Exercise ▸
An acceptable answer contains every record below, unchanged, and no pictures.

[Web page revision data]
■ ■ ■

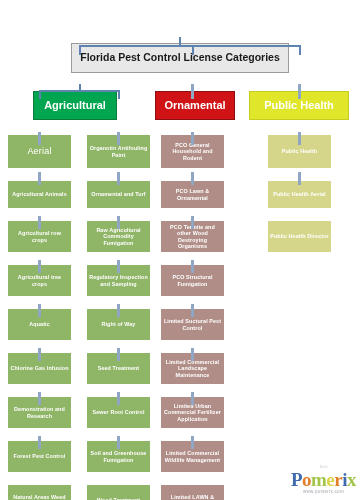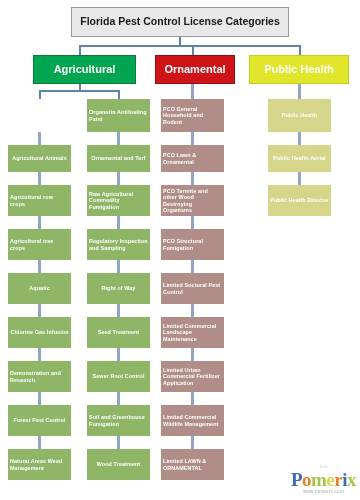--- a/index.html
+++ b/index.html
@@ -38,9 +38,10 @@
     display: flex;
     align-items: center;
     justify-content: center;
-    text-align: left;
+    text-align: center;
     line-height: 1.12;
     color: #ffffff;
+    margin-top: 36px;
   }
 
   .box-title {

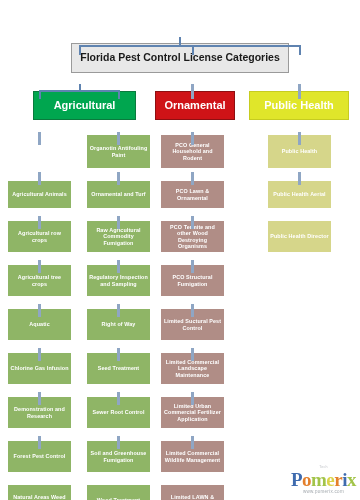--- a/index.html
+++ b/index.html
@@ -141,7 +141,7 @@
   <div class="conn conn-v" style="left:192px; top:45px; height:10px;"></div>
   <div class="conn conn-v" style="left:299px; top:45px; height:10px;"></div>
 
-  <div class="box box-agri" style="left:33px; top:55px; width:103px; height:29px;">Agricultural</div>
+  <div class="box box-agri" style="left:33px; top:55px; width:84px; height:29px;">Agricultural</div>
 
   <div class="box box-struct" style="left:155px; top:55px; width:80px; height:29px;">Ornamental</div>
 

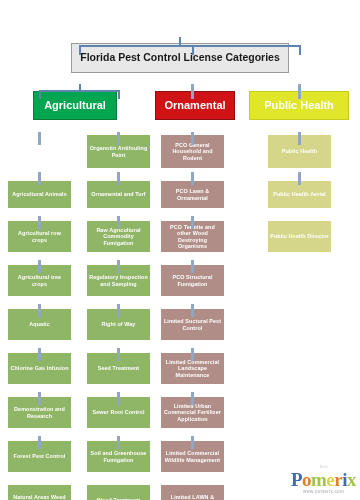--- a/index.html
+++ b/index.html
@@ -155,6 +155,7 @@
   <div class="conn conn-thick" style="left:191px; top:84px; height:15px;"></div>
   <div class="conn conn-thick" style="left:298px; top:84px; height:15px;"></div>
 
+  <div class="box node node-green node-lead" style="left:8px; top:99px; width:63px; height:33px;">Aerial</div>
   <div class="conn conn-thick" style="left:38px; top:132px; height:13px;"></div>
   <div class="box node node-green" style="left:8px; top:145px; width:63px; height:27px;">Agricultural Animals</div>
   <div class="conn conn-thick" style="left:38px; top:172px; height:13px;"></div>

■ ■ ■

Finished task ▸
--- a/index.html
+++ b/index.html
@@ -38,9 +38,10 @@
     display: flex;
     align-items: center;
     justify-content: center;
-    text-align: left;
+    text-align: center;
     line-height: 1.12;
     color: #ffffff;
+    margin-top: 36px;
   }
 
   .box-title {

--- a/index.html
+++ b/index.html
@@ -141,7 +141,7 @@
   <div class="conn conn-v" style="left:192px; top:45px; height:10px;"></div>
   <div class="conn conn-v" style="left:299px; top:45px; height:10px;"></div>
 
-  <div class="box box-agri" style="left:33px; top:55px; width:103px; height:29px;">Agricultural</div>
+  <div class="box box-agri" style="left:33px; top:55px; width:84px; height:29px;">Agricultural</div>
 
   <div class="box box-struct" style="left:155px; top:55px; width:80px; height:29px;">Ornamental</div>
 

--- a/index.html
+++ b/index.html
@@ -155,6 +155,7 @@
   <div class="conn conn-thick" style="left:191px; top:84px; height:15px;"></div>
   <div class="conn conn-thick" style="left:298px; top:84px; height:15px;"></div>
 
+  <div class="box node node-green node-lead" style="left:8px; top:99px; width:63px; height:33px;">Aerial</div>
   <div class="conn conn-thick" style="left:38px; top:132px; height:13px;"></div>
   <div class="box node node-green" style="left:8px; top:145px; width:63px; height:27px;">Agricultural Animals</div>
   <div class="conn conn-thick" style="left:38px; top:172px; height:13px;"></div>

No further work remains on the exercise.